* [PATCH v2 0/4] Add TODO list (+ small docu change)
@ 2025-10-23 14:30 Philipp Stanner
2025-10-23 14:30 ` [PATCH v2 1/4] drm/sched: Remove out of place resubmit docu Philipp Stanner
` (4 more replies)
0 siblings, 5 replies; 6+ messages in thread
From: Philipp Stanner @ 2025-10-23 14:30 UTC (permalink / raw)
To: Matthew Brost, Danilo Krummrich, Philipp Stanner,
Christian König, David Airlie, Simona Vetter, Tvrtko Ursulin
Cc: dri-devel, linux-kernel, linux-media
drm_sched has so many problems that we should have our own TODO list for
contributors who might wanna help.
Changes in v2:
- Add generic TODO list example that can stay in the file forever.
Philipp Stanner (4):
drm/sched: Remove out of place resubmit docu
drm/sched: Add a TODO list
drm/sched: Add TODO entry for resubmitting jobs
drm/sched: Add TODO entry for missing runqueue locks
drivers/gpu/drm/scheduler/TODO | 51 ++++++++++++++++++++++++++++++++++
include/drm/gpu_scheduler.h | 10 -------
2 files changed, 51 insertions(+), 10 deletions(-)
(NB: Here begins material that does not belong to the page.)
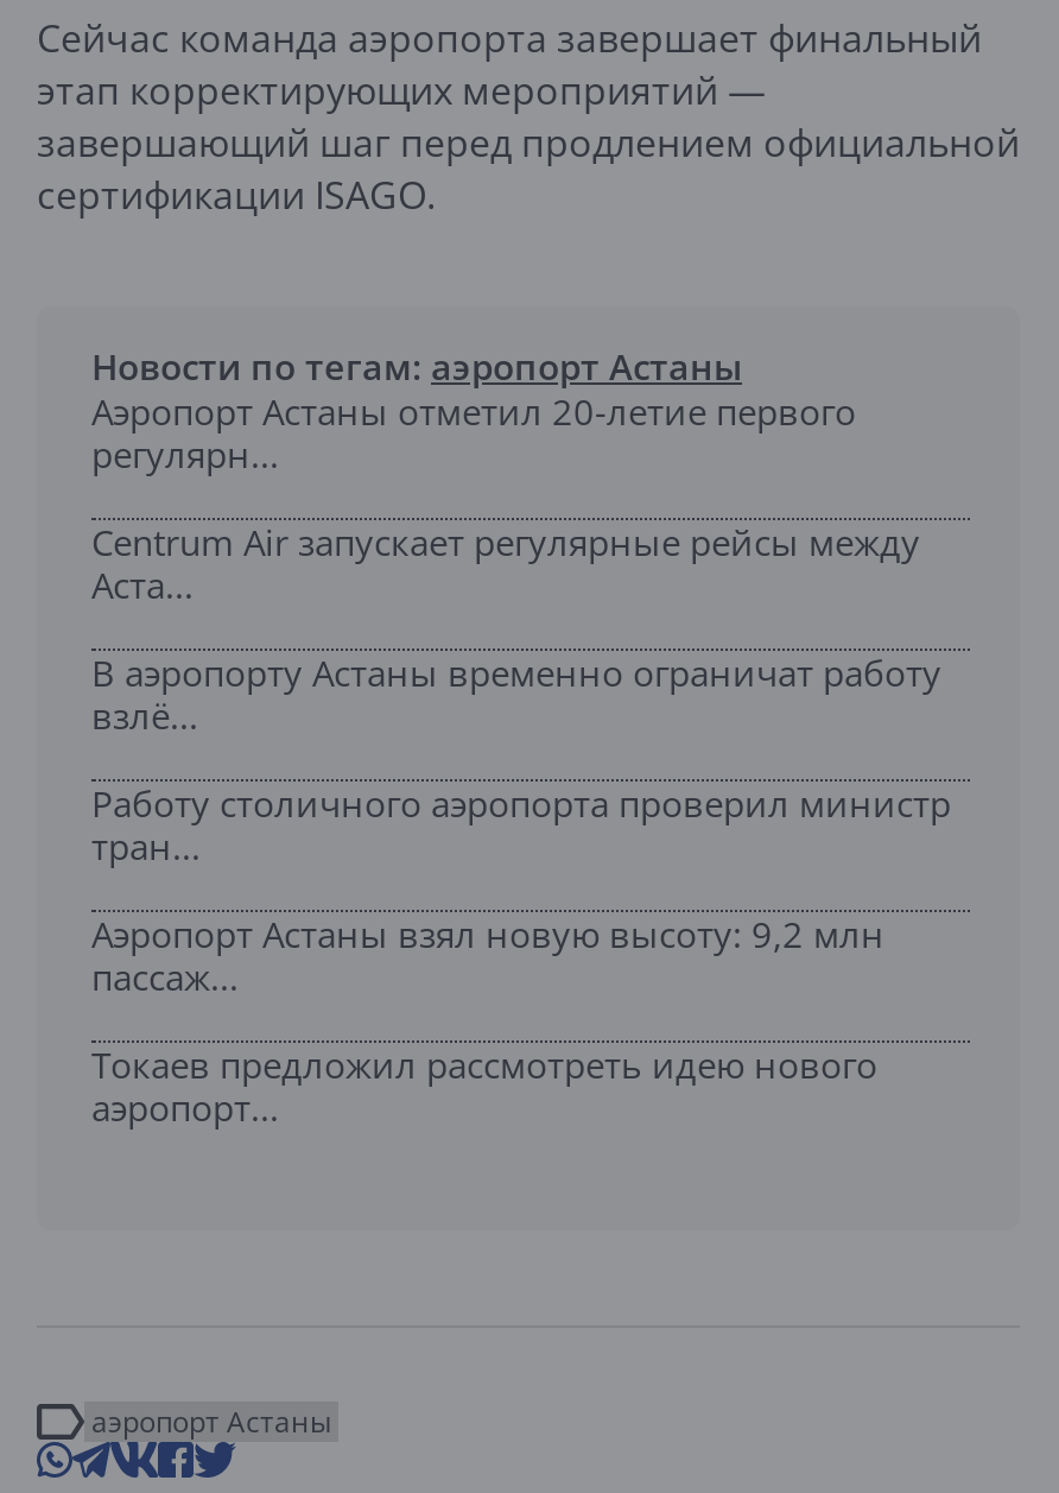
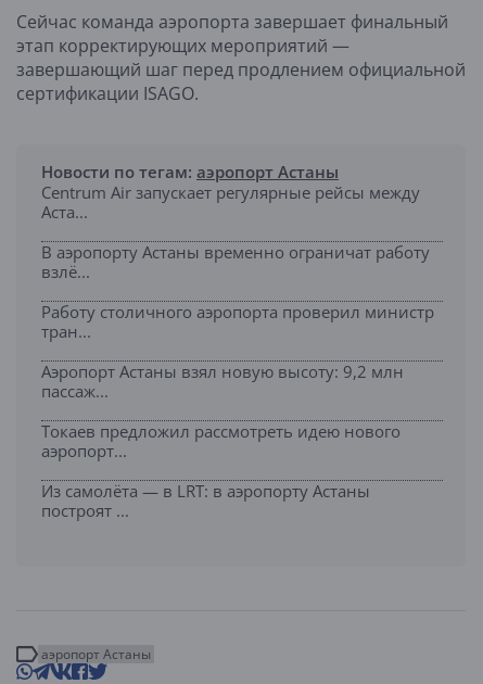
[91,388,856,478] Аэропорт Астаны отметил 20-летие первого | регулярн... -> none
moved [91,519,951,1131] -> [41,182,434,462]: Centrum Air запускает регулярные рейсы между | Аста... | В аэропорту Астаны временно ограничат работу | ... | Токаев предложил рассмотреть идею нового | аэропорт...
none -> [41,480,370,521] Из самолёта — в LRT: в аэропорту Астаны | построят ...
create mode 100644 drivers/gpu/drm/scheduler/TODO
--
2.49.0
^ permalink raw reply [flat|nested] 6+ messages in thread
* [PATCH v2 1/4] drm/sched: Remove out of place resubmit docu
2025-10-23 14:30 [PATCH v2 0/4] Add TODO list (+ small docu change) Philipp Stanner
@ 2025-10-23 14:30 ` Philipp Stanner
2025-10-23 14:30 ` [PATCH v2 2/4] drm/sched: Add a TODO list Philipp Stanner
` (3 subsequent siblings)
4 siblings, 0 replies; 6+ messages in thread
From: Philipp Stanner @ 2025-10-23 14:30 UTC (permalink / raw)
To: Matthew Brost, Danilo Krummrich, Philipp Stanner,
Christian König, David Airlie, Simona Vetter, Tvrtko Ursulin
Cc: dri-devel, linux-kernel, linux-media
The documentation for drm_sched_backend_ops.run_job() details that that
callback can be invoked multiple times by the deprecated function
drm_sched_resubmit_jobs(). It also contains an unresolved TODO.
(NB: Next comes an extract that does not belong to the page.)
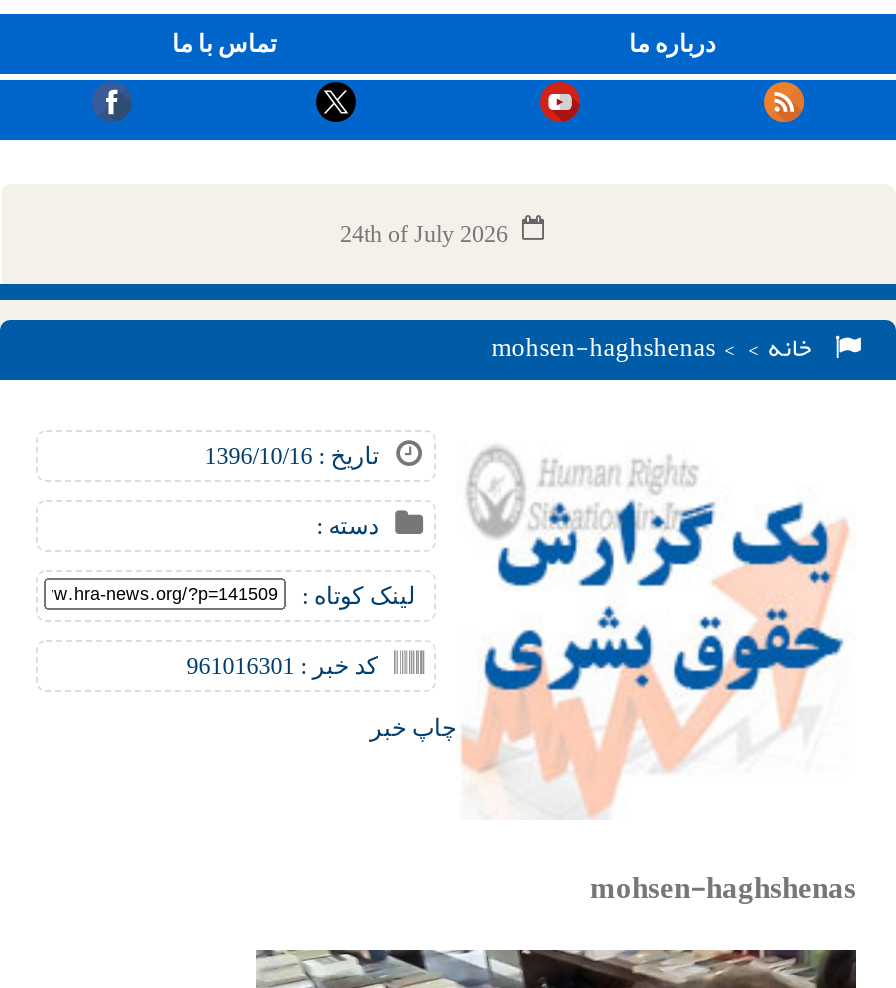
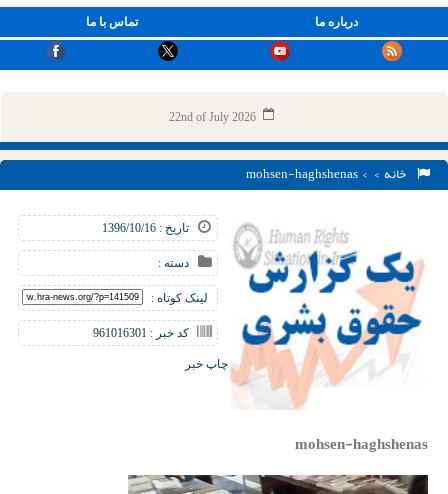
[340,220,508,248] 24th of July 2026 -> [168,110,256,124] 22nd of July 2026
It is not useful to document side effects of a different, deprecated
function in the docu of run_job(): Existing users won't re-evaluate
their usage of the deprecated function by reading the non-deprecated
one, and new users must not use the deprecated function in the first
place.
Remove the out of place documentation.
Signed-off-by: Philipp Stanner <phasta@kernel.org>
---
include/drm/gpu_scheduler.h | 10 ----------
1 file changed, 10 deletions(-)
diff --git a/include/drm/gpu_scheduler.h b/include/drm/gpu_scheduler.h
index fb88301b3c45..9c629bbc0684 100644
--- a/include/drm/gpu_scheduler.h
+++ b/include/drm/gpu_scheduler.h
@@ -429,16 +429,6 @@ struct drm_sched_backend_ops {
*
* @sched_job: the job to run
*
- * The deprecated drm_sched_resubmit_jobs() (called by &struct
- * drm_sched_backend_ops.timedout_job) can invoke this again with the
- * same parameters. Using this is discouraged because it violates
- * dma_fence rules, notably dma_fence_init() has to be called on
- * already initialized fences for a second time. Moreover, this is
- * dangerous because attempts to allocate memory might deadlock with
- * memory management code waiting for the reset to complete.
- *
- * TODO: Document what drivers should do / use instead.
- *
* This method is called in a workqueue context - either from the
* submit_wq the driver passed through drm_sched_init(), or, if the
* driver passed NULL, a separate, ordered workqueue the scheduler
--
2.49.0
^ permalink raw reply related [flat|nested] 6+ messages in thread
* [PATCH v2 2/4] drm/sched: Add a TODO list
2025-10-23 14:30 [PATCH v2 0/4] Add TODO list (+ small docu change) Philipp Stanner
2025-10-23 14:30 ` [PATCH v2 1/4] drm/sched: Remove out of place resubmit docu Philipp Stanner
@ 2025-10-23 14:30 ` Philipp Stanner
2025-10-23 14:30 ` [PATCH v2 3/4] drm/sched: Add TODO entry for resubmitting jobs Philipp Stanner
` (2 subsequent siblings)
4 siblings, 0 replies; 6+ messages in thread
From: Philipp Stanner @ 2025-10-23 14:30 UTC (permalink / raw)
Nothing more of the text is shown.